ANTONIO LÓPEZ VALLEJO
Hoy el día ha amanecido fresco y nublado, contrastando con los soleados días anteriores, que invitaban a salir, a callejear, a mirar y a dejarse ver.
Tuca, la gata blanca que desde hace un par de inviernos decidió que mi casa era su casa y que las sobras de mi despensa serían su comida en los días que no encontrara fuera nada que llevarse a la boca, maúlla y se revuelve restregándose contra la puerta, queriendo entrar a tumbarse sobre el viejo sofá que reina en el salón, junto al brasero y frente al televisor. Desde dentro, con el olfato en la calle y la mirada en la maniqueta de la puerta, Tuco, el veterano perrillo que siempre me acompaña en mis excursiones por los alrededores de este pueblo que nos cobija a los tres, se regodea en silencio sabiendo que Tuca, su eterna enemiga, soporta el frío y la humedad de fuera, acrecentados por la ansiedad de querer estar dentro.
Abro la puerta para dejar entrar a Tuca y me encuentro con el comienzo de este día, que es el día de San Valentín, el día escogido para festejar el privilegio de amar y ser amado. A esta hora habrá ya enamorados vaciando las floristerías y las pastelerías, comprando libros y reservando mesa en los restaurantes de moda de la ciudad.
Ajeno a todo este trajín, a todo tipo de compromiso y a ese amor que hoy se celebra, salgo a la calle seguido por Tuco, que mueve el rabo con la alegría de saberse vivo, en la calle, y libre de correas y cadenas.
El suelo está mojado por una ligera lluvia que ha debido de caer durante la noche y que continúa pegada al suelo gracias a las nubes, que mantienen a distancia al sol, a la vez que ayudan a la melancolía a abrirse paso y trocar el animo festivo de este día.
Se escucha, amortiguado por la humedad, el ruido de algunos motores arrancando.

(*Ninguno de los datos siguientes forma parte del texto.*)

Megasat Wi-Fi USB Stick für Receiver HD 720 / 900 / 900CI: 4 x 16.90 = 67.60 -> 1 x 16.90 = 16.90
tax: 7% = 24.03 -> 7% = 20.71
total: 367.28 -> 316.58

La mayoría de los vecinos parten, o han partido ya, a cumplir con sus obligaciones laborales. Pronto el pueblo estará vacío de coches y las calles, armonizadas por un coro de pájaros multirraciales, serán de Tuco y de los abuelos, que cada día, con sol o sin él, con más o menos ganas, sacan a pasear sus desgastados huesos por las calles de este pueblo que les ha visto nacer, crecer y labrar sus vidas, y que ahora recibe amablemente su caminar de pasos cortos y lentos.
Alargo mi paseo, sin prisa, sintiendo el fresco de la mañana en mi cara, sabiendo que no me espera en casa el amor que hoy se celebra, y que apenas, arriba, en la terraza, aguardando a que termine mi paseo con Tuco, me esperan las plantas, confiadas en que recibirán de mis manos los cuidados diarios que tanto reconfortan a ellas como me satisfacen a mi.

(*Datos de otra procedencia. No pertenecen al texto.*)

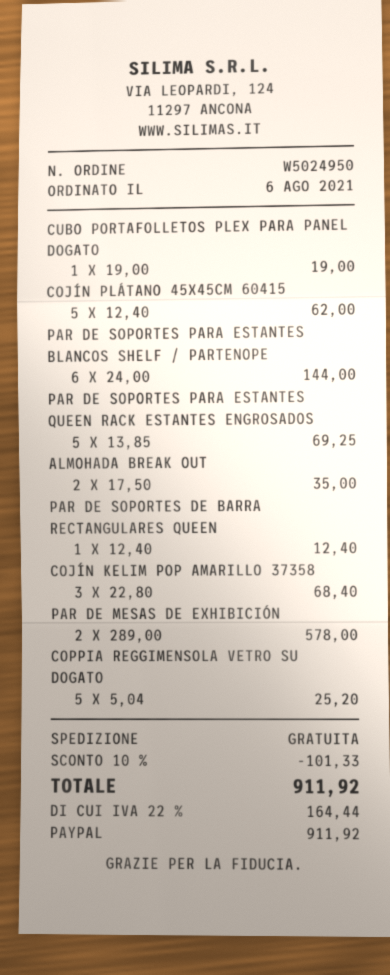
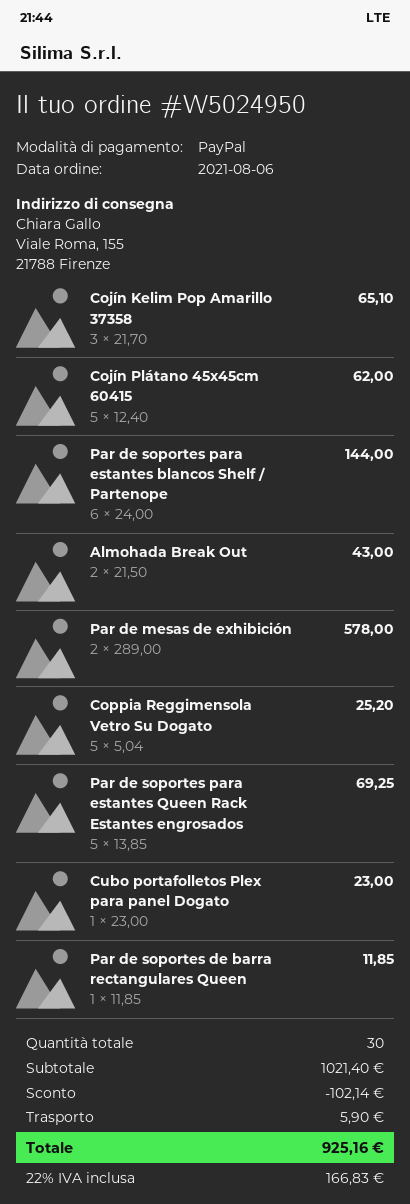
CUBO PORTAFOLLETOS PLEX PARA PANEL DOGATO: 1 x 19.00 = 19.00 -> 1 x 23.00 = 23.00
ALMOHADA BREAK OUT: 2 x 17.50 = 35.00 -> 2 x 21.50 = 43.00
PAR DE SOPORTES DE BARRA RECTANGULARES QUEEN: 1 x 12.40 = 12.40 -> 1 x 11.85 = 11.85
COJÍN KELIM POP AMARILLO 37358: 3 x 22.80 = 68.40 -> 3 x 21.70 = 65.10
discount: 101.33 -> 102.14
shipping: 0.00 -> 5.90
tax: 22% = 164.44 -> 22% = 166.83
total: 911.92 -> 925.16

Luego habrá que poner la comida para Tuco y Tuca y, después de abrir una botella de vino, pensar en preparar la mía propia. Cada día la cocina se lleva la mitad de mi mañana y la mitad de mi botella, que apuraré junto a la comida que dará paso a la siesta.
La tarde de este día de los enamorados, igual que todas las tardes, me llevará hasta mi mesa junto a la ventana, donde descansan, esperando su momento, la tinta y el papel. Y al igual que todas las tardes, mirando a través de la ventana, por donde entran los olores y los colores del campo, esperaré paciente, con el bolígrafo en la mano y la vista en el horizonte, a que las musas, siempre coquetas, vengan a sentarse junto a mi, a susurrar las románticas historias que les gusta contar, mientras Tuca se acurruca sobre el teclado de mi ordenador y Tuco descansa tumbado a mis pies, con la cabeza enterrada entre sus patas delanteras, tal vez pensando, tal vez imaginando, tal vez solo mirando sin mirar.

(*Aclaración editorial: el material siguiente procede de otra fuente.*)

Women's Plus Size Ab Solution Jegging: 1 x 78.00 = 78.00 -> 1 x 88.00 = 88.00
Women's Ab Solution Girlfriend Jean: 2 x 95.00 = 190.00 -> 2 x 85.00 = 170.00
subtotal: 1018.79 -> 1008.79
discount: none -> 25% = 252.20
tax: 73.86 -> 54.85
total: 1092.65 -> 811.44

Y así la tarde de este día de los enamorados irá pasando, lenta y armoniosa, entre los bostezos de Tuco, el ronroneo de Tuca y el delicado sonido que la punta de mi bolígrafo arranca a mi cuaderno mientras trato de plasmar con acierto los cuentos que me dictan las caprichosas musas que hablan tanto como callan. Y así, aún sin amor, acabará para mi este día de los enamorados, sin flores, sin bombones y sin mesas para dos.